The US Cybersecurity and Infrastructure Security Agency (CISA) has released a list of 25 vulnerabilities Chinese state-sponsored hackers have been recently scanning for or have exploited in attacks.
“Most of the vulnerabilities […] can be exploited to gain initial access to victim networks using products that are directly accessible from the Internet and act as gateways to internal networks. The majority of the products are either for remote access or for external web services, and should be prioritized for immediate patching,” the agency noted.
The list of vulnerabilities exploited by Chinese hackers
The list is as follows:
- CVE-2019-11510 – affecting Pulse Secure VPNs
- CVE-2020-5902 – affecting F5 BIG-IP proxy / load balancer devices
- CVE-2019-19781 – affecting Citrix Application Delivery Controller (ADC) and Gateway
- CVE-2020-8193, CVE-2020-8195, CVE-2020-8196 – affecting Citrix ADC and Citrix Gateway and Citrix SDWAN WAN-OP
- CVE-2019-0708 – affecting Microsoft Windows and Microsoft Windows Server Remote Desktop Services
- CVE-2020-15505 – affecting MobileIron mobile device management (MDM)

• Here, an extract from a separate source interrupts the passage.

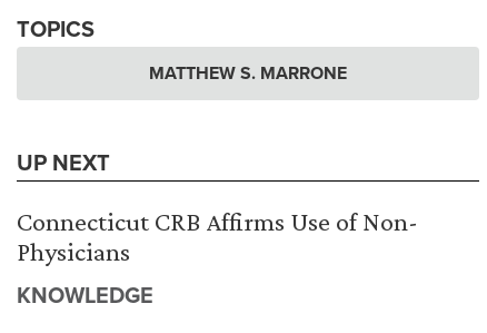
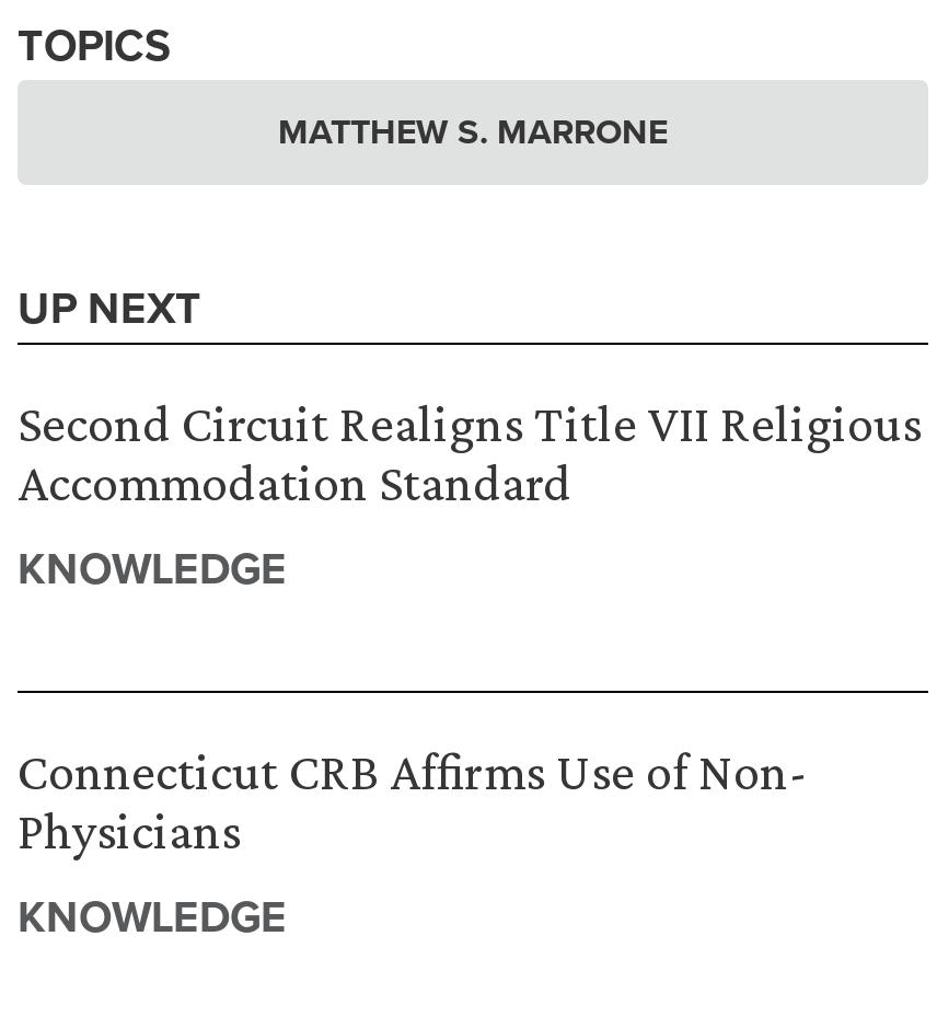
none -> [18,393,922,601] Second Circuit Realigns Title VII Religious | Accommodation Standard | KNOWLEDGE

- CVE-2020-1350 – affecting Windows (Domain Name System) Server
- CVE-2020-1472 – affecting Microsoft Windows Server
- CVE-2019-1040 – affecting Microsoft Windows and Microsoft Windows Server
- CVE-2018-6789 – affecting Exim mail transfer agent
- CVE-2020-0688 – affecting Microsoft Exchange Server
- CVE-2018-4939 – affecting Adobe ColdFusion
- CVE-2015-4852 – affecting Oracle WebLogic Server
- CVE-2020-2555 – affecting Oracle Coherence
- CVE-2019-3396 – affecting Atlassian Confluence
- CVE-2019-11580 – affecting Atlassian Crowd and Crowd Data Center
- CVE-2020-10189 – affecting Zoho ManageEngine Desktop Central
- CVE-2019-18935 – affecting Progress Telerik UI for ASP.NET AJAX
- CVE-2020-0601 – affecting Microsoft Windows and Microsoft Windows Server
- CVE-2019-0803 – affecting Microsoft Windows and Microsoft Windows Server
- CVE-2017-6327 – affecting Symantec Messaging Gateway
- CVE-2020-3118 – affecting Cisco IOS XR
- CVE-2020-8515 – affecting DrayTek Vigor devices
The vulnerability list they shared is likely not complete, as Chinese-sponsored actors may use other known and unknown vulnerabilities. All network defenders – but especially those working on securing critical systems in organizations on which US national security and defense are depending on – should consider patching these as a priority.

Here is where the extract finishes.